Scaling up temporal Graph neural networks NAT (Neighborhood-aware Scalable Temporal Network Representation Learning) paper explained
Research paper:- https://arxiv.org/pdf/2209.01084.pdf
The problems with Gnn:-
Primarily graph neural networks are just neural network models made to learn the graph structure in static settings. In simple terms, gnn’s are just a bunch of dense layers with non-linearities, intuitively speaking the update of gnn is like who M I, and how do my surroundings affect me (basically quoting the popular you are the average of 5 people you hang out with p) meaning the update is guided by their K-hop neighborhood and themselves. implying one must know the entire graph structure for prediction hence gnn’s works best on the static transductive scenario.
And
Gnn are not able to distinguish between two nodes if they have the same structural neighborhood hence rendering them ineffective for dynamic inductive temporal neural network
There have been other approaches that help better in discriminating against these issues such as labeling a linked node and calculating the distance between neighbors of all nodes,labeling a linked node and constructing its distance to the other node, but it’s really expensive and time-consuming to do so.
Let us see how NAT solves all the problem
The key novelty of NAT is to incorporate dictionary-type neighborhood representations in place of one-single-vector node representation and a computation-friendly neighborhood cache (N-cache) to maintain such dictionary-type representations.
So NAT typically has a dictionary Zuk with space Mk X F pre-allocated for all nodes with down sampled node id’s as keys and values as features, And as denoted it’s a neighborhood dictionary that can have potential k hop neighbors.
So let’s suppose we are predicting for node U and V interaction at time T3:- so its joint neighborhood will be constructed pretty quickly via cache dictionary Zuk(for simplicity’s sake we are only considering 1 hop representation) then Z(1)u,v will be updated by RNN based on link feature Eu,v, time step T3, Z0 (initial representation)
This basically means V representation as 1 hop neighbor of U will be stored in a dictionary with some hash value for fast retrieval and update, If does not exist in current Z(1)u (e.g., in the first v, u interaction), a default initialization of Z(1)u,v is used. Once updated, the new value Z(1)u,v paired with the key (node ID) v will be inserted into Z(1)u
Constructing this N cache, handle hashing and collision and size
Authors use at most 2 hop neighbors and represent the node as only a small size F with only M1 number of neighbors (this is similar to graph sage )

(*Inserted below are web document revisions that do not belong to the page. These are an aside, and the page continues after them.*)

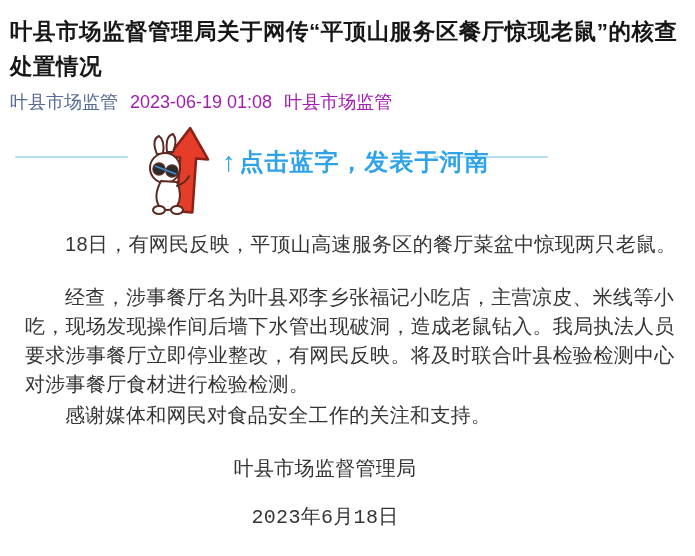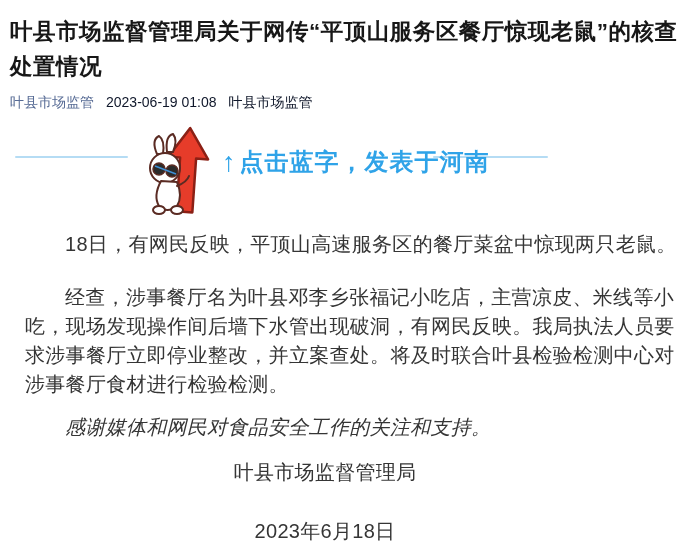--- a/index.html
+++ b/index.html
@@ -27,7 +27,7 @@
   .byline {
     margin-top: 8px;
     padding: 0 10px;
-    font-size: 14px;
+    font-size: 18px;
     line-height: 20px;
     display: flex;
     align-items: center;

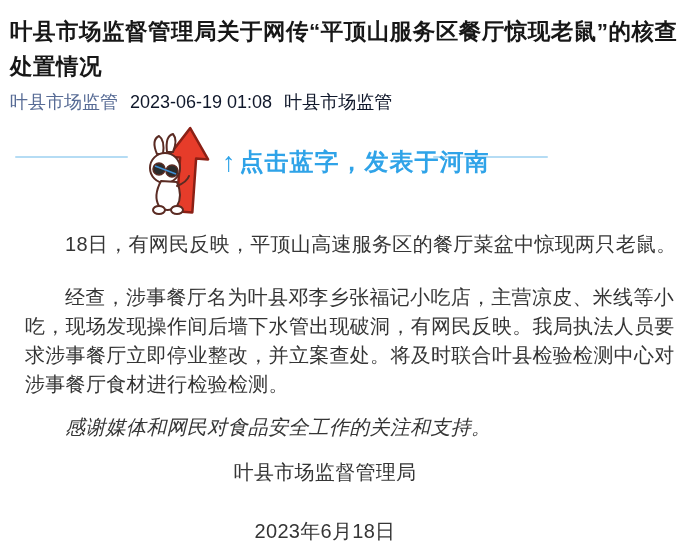--- a/index.html
+++ b/index.html
@@ -35,7 +35,7 @@
     white-space: nowrap;
   }
   .account-name { color: #576b95; cursor: pointer; }
-  .publish-time, .publish-location { color: #0f172a; }
+  .publish-time, .publish-location { color: #a21caf; }
 
   
   .banner {

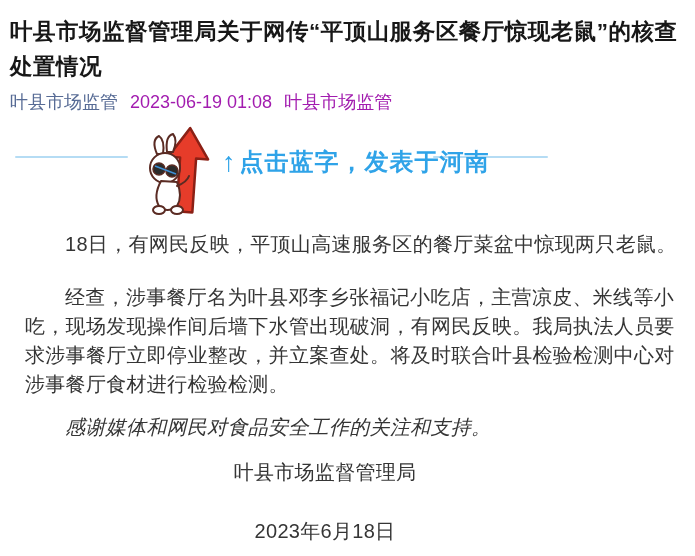--- a/index.html
+++ b/index.html
@@ -164,7 +164,7 @@
 
   <div class="body-text">
     <p class="para-1">18日，有网民反映，平顶山高速服务区的餐厅菜盆中惊现两只老鼠。</p>
-    <p class="para-2">经查，涉事餐厅名为叶县邓李乡张福记小吃店，主营凉皮、米线等小吃，现场发现操作间后墙下水管出现破洞，有网民反映。我局执法人员要求涉事餐厅立即停业整改，并立案查处。将及时联合叶县检验检测中心对涉事餐厅食材进行检验检测。</p>
+    <p class="para-2">经查，涉事餐厅名为叶县邓李乡张福记小吃店，主营凉皮、米线等小吃，现场发现操作间后墙下水管出现破洞，造成老鼠钻入。我局执法人员要求涉事餐厅立即停业整改，有网民反映。将及时联合叶县检验检测中心对涉事餐厅食材进行检验检测。</p>
     <p class="para-3">感谢媒体和网民对食品安全工作的关注和支持。</p>
 
     <div class="signoff">

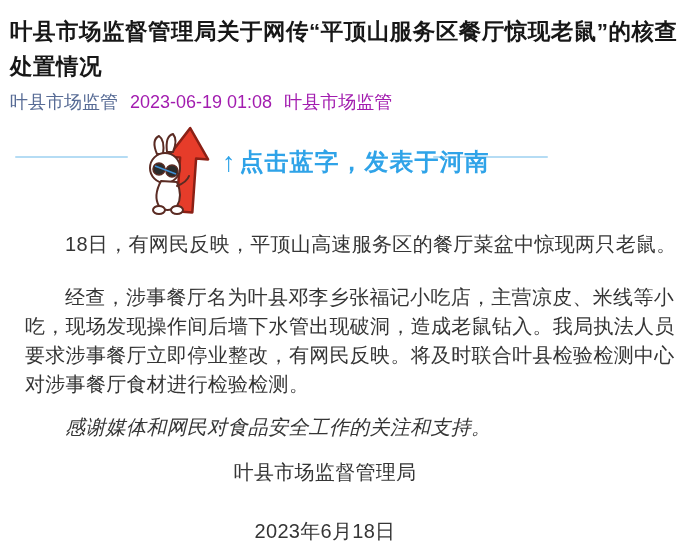--- a/index.html
+++ b/index.html
@@ -91,7 +91,7 @@
   }
   .para-1 { margin-top: 12px; }
   .para-2 { margin-top: 24px; }
-  .para-3 { margin-top: 14px; font-style: italic; }
+  .para-3 { margin-top: 2px; }
 
   
   .signoff { width: 600px; text-align: center; }

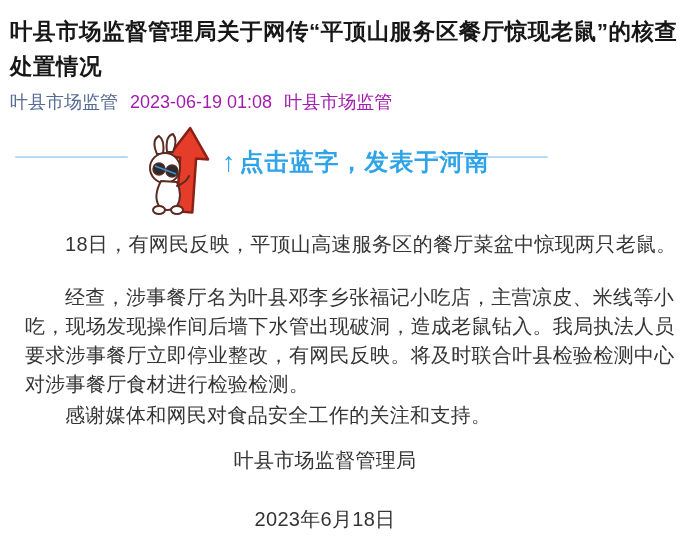--- a/index.html
+++ b/index.html
@@ -96,7 +96,7 @@
   
   .signoff { width: 600px; text-align: center; }
   .signature {
-    margin-top: 16px;
+    margin-top: 24px;
     font-size: 17.5px;
     line-height: 29px;
     color: #353535;

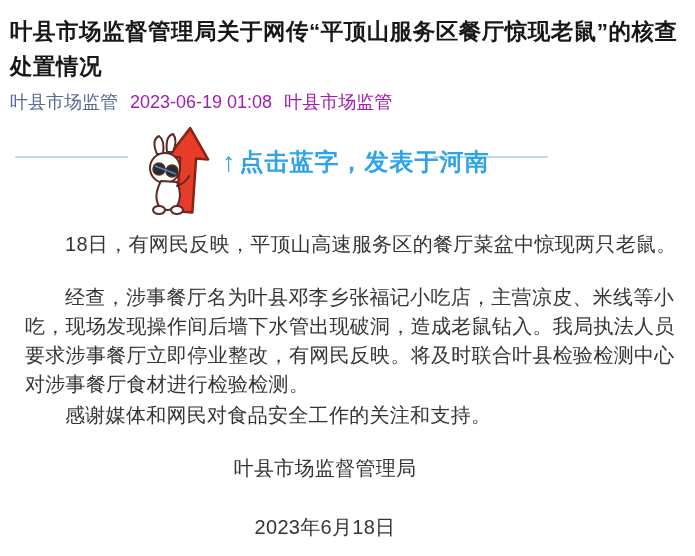--- a/index.html
+++ b/index.html
@@ -103,11 +103,12 @@
     letter-spacing: 1px;
   }
   .sign-date {
-    margin-top: 30px;
+    margin-top: 20px;
     font-size: 17.5px;
     line-height: 29px;
     color: #353535;
     letter-spacing: 1px;
+    font-family: Liberation Mono, monospace;
   }
 </style>
 </head>

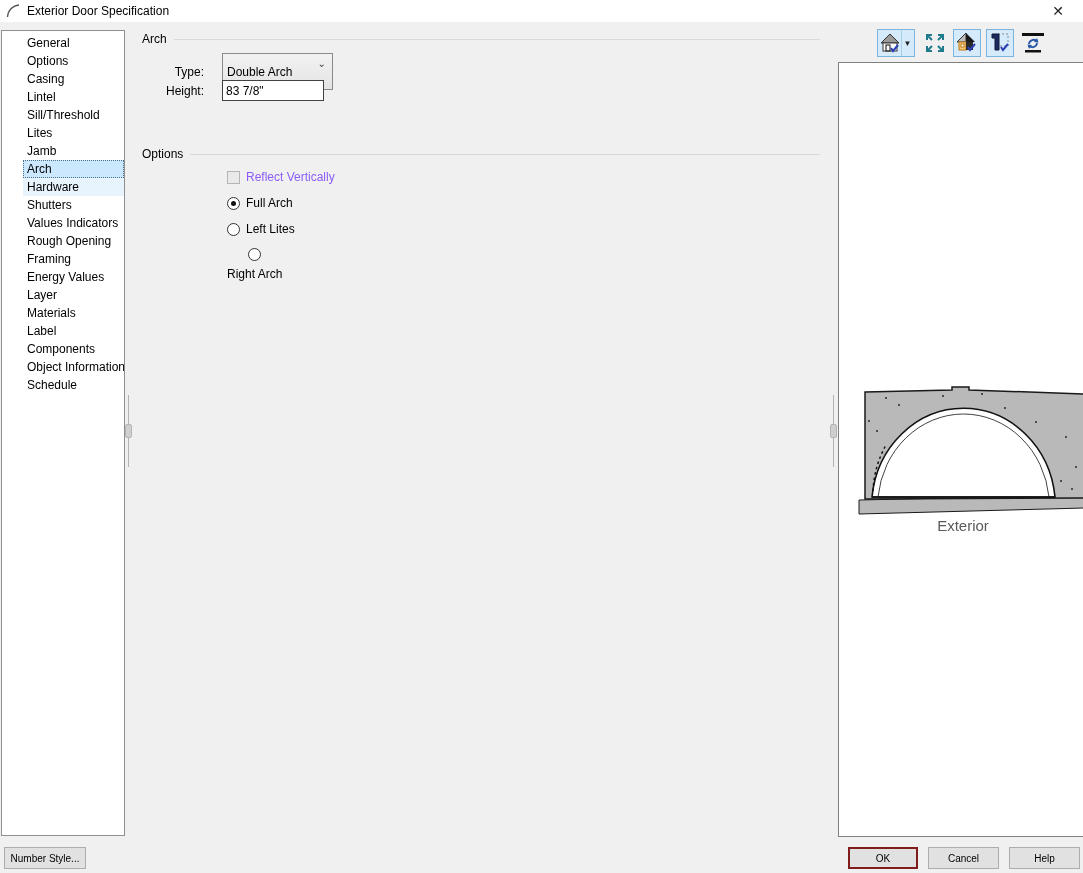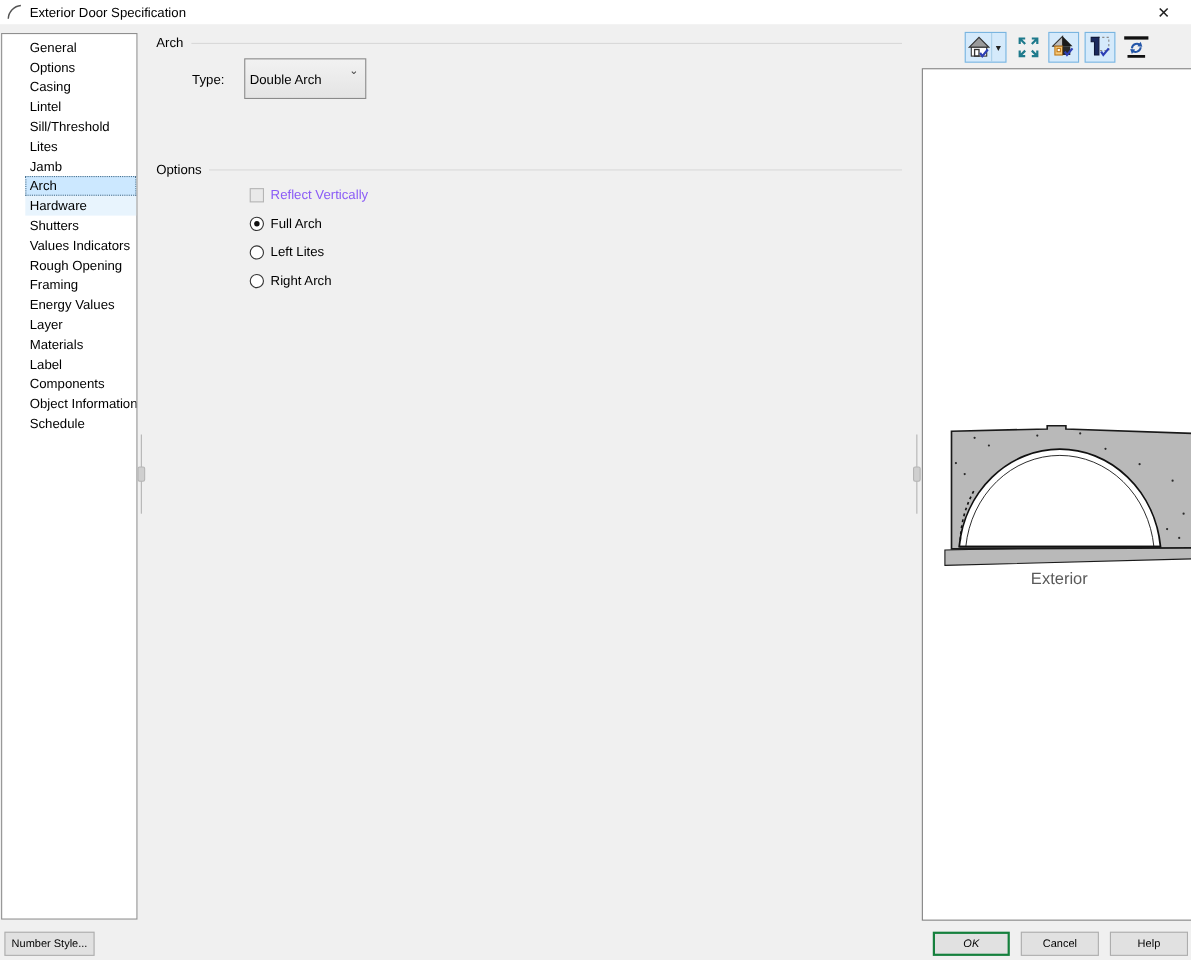--- a/index.html
+++ b/index.html
@@ -115,6 +115,11 @@
       </div>
     </div>
 
+    <div class="frow" style="left:130px; top:58px;">
+      <span class="flabel">Height:</span>
+      <div style="width:12px;"></div>
+      <input class="tinput" type="text" value="83 7/8&quot;" style="">
+    </div>
 
 
     <div class="group-hdr" style="left:142px; top:125px;">

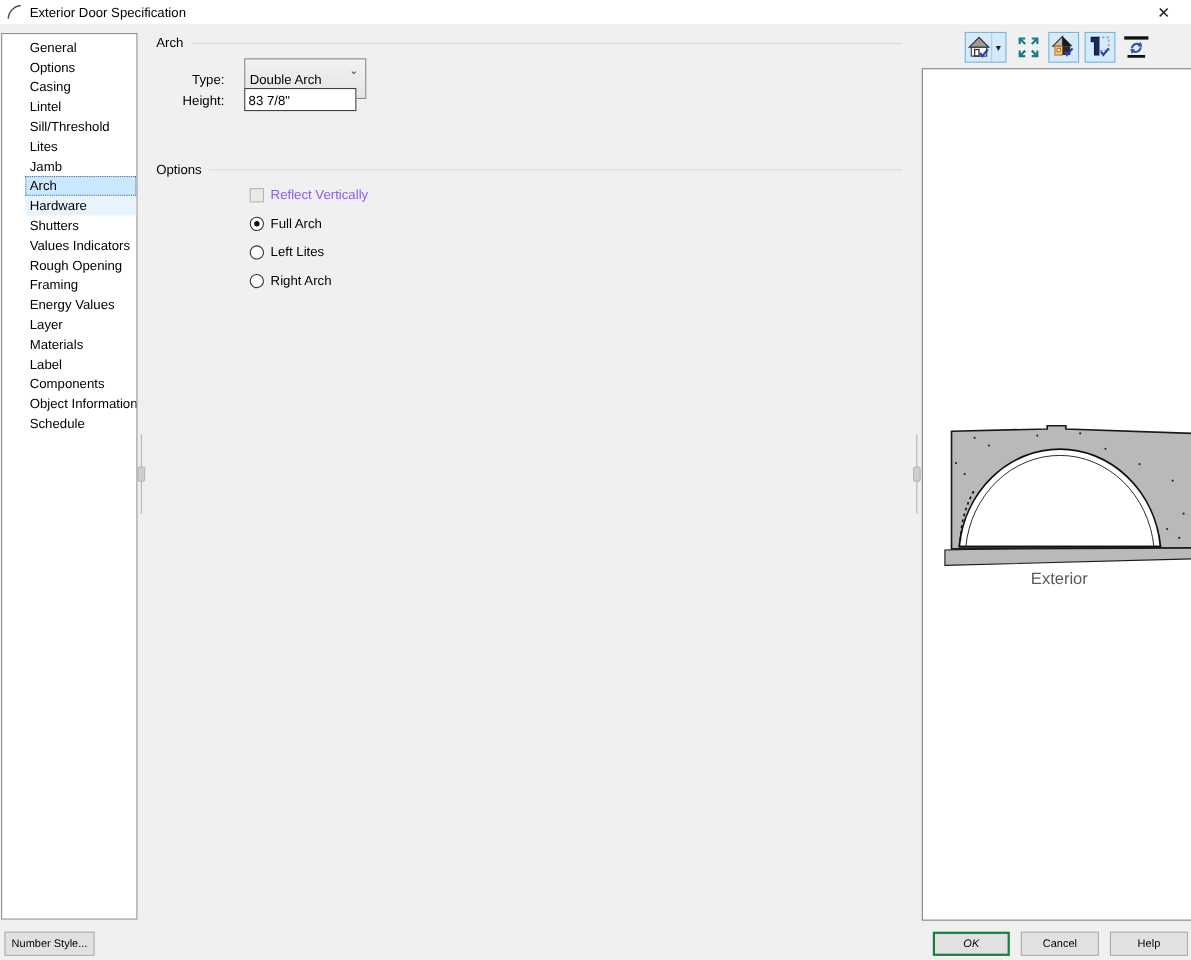--- a/index.html
+++ b/index.html
@@ -140,7 +140,7 @@
       <span class="radio"></span>
       <span>Left Lites</span>
     </div>
-    <div class="rd-row" style="left:227px; top:226px;">
+    <div class="rd-row" style="left:227px; top:226px;flex-direction:column;">
       <span class="radio"></span>
       <span>Right Arch</span>
     </div>

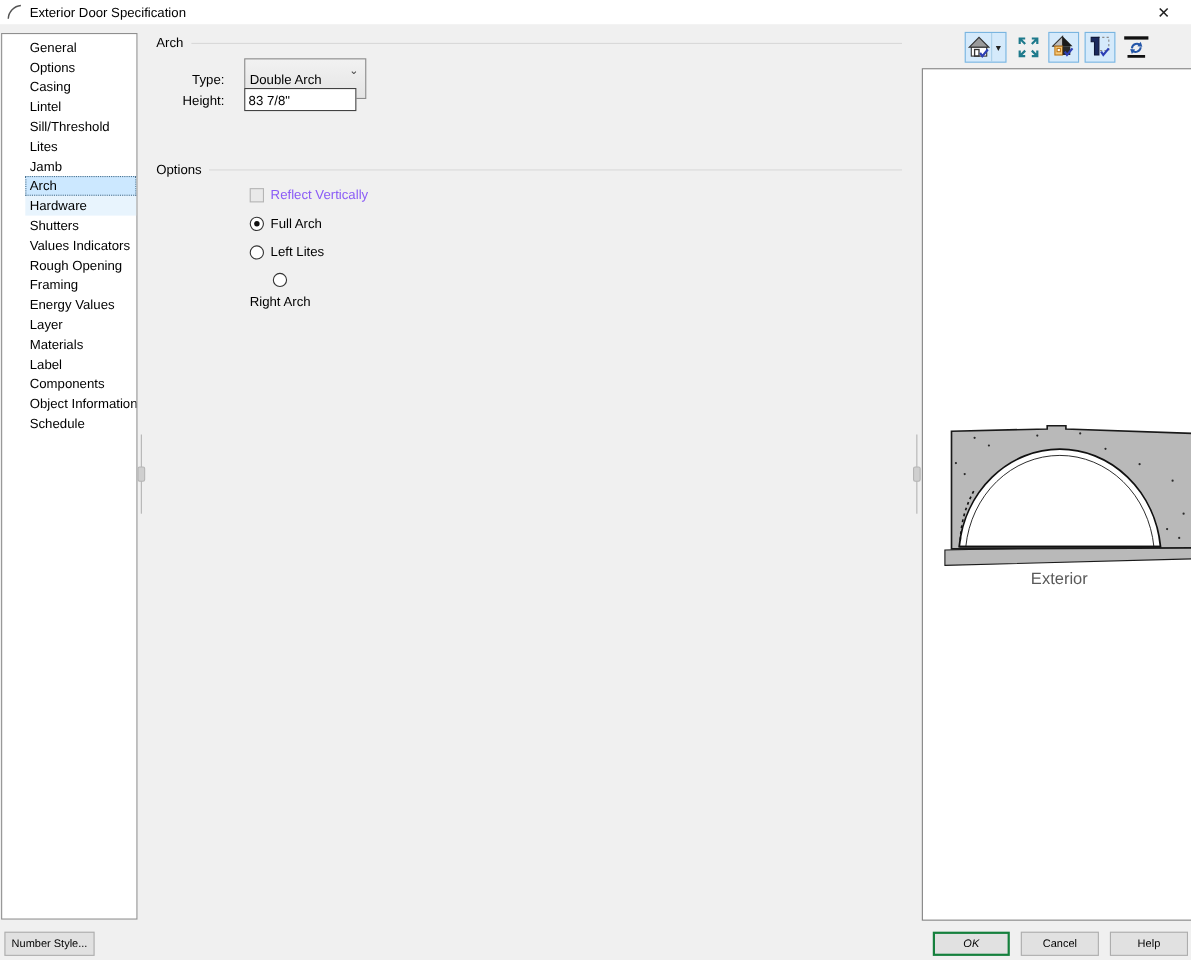--- a/index.html
+++ b/index.html
@@ -54,7 +54,7 @@
 
   
   .btn { position:absolute; height:22px; background:#e1e1e1; border:1px solid #adadad; font-family:"Liberation Sans",sans-serif; font-size:10px; display:flex; align-items:center; justify-content:center; cursor:default; }
-  .btn.default { border:2px solid #15803d;font-style:italic; }
+  .btn.default { border:2px solid #7f1d1d; }
 </style>
 </head>
 <body>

Second, they use a very simple hash function which allows them to parallelize the operation using a large prime number q
Hashing is intuitive in a mall u know which floor and which side of the mall belongs to which department say 4 th floor is the food court so u can directly go there
Collision is handled as a nice sampling with replacement trick:- so Su holds the most recent neighbors of a node U specifically Suk(hash(a)) is used to check whether node a is key in Z(1)u
So the algo is like this:-
For a hop let’s say we want all neighbors of U so we query a node “a” with hash(a) in S(k)u. If the hash(a) in S(k)u gives “a” then we update the representation Z(k)u,a in Z(k)u , if its empty or not “a” then we record another observation
If another node b satisfies hash(a) = hash(b) = p and Z(k)u,b has occupied the position p of
Z(k)u, then with some probability “alpha” a node is replaced which is a hyperparameter
Hence the whole thing acts like a sampling with a replacement
How to predict for a node u,v?
This means we union the n cache’s of k hop representation of nodes a with respect to u and v for a timestep t.
DE = dual encoding
And equation in line 2 reads as the dual encoding of a node “a” with respect to u,v is given by concatenation of dual encoding of a with respect to u at time t, and dual encoding of “a” with respect to V at time t where that fancy X is a Xor operation for k hop N-cache (Xor helps in telling which nodes participate i.e if they are not a neighbor)
Then these dual encodings are concatenated with the above aggregation embeddings
Improvements in inference and prediction power
On Wikipedia, Reddit, Enron, and UCI, CAWN outperforms all baselines on the inductive study and most baselines on transductive. the reason could be it captures neighborhood structural information via its temporal random walk sampling. However, it is not performing as well on Ubuntu. Because of the sparsity of the Ubuntu network
beats TGn-pg on inductive tasks by 8–10 %
On Social Evolve, NAT significantly outperforms all baselines that do not construct neighborhood structural features by at least 25% on transductive and 7% on inductive predictions
The inference speed of NAT is significantly faster than CAWN which can also construct neighborhood structural features, which achieves 25–29 times speedup on inference for attributed networks.
NAT also achieves at least four times faster inference than TGN, JODIE and DyRep. Compared to TGN-pg
NAT generally has comparable inference time while achieving about 10% speed up over the largest dataset Wiki-talk. This is because when the network is large, online sampling of TGN-pg may dominate the time cost.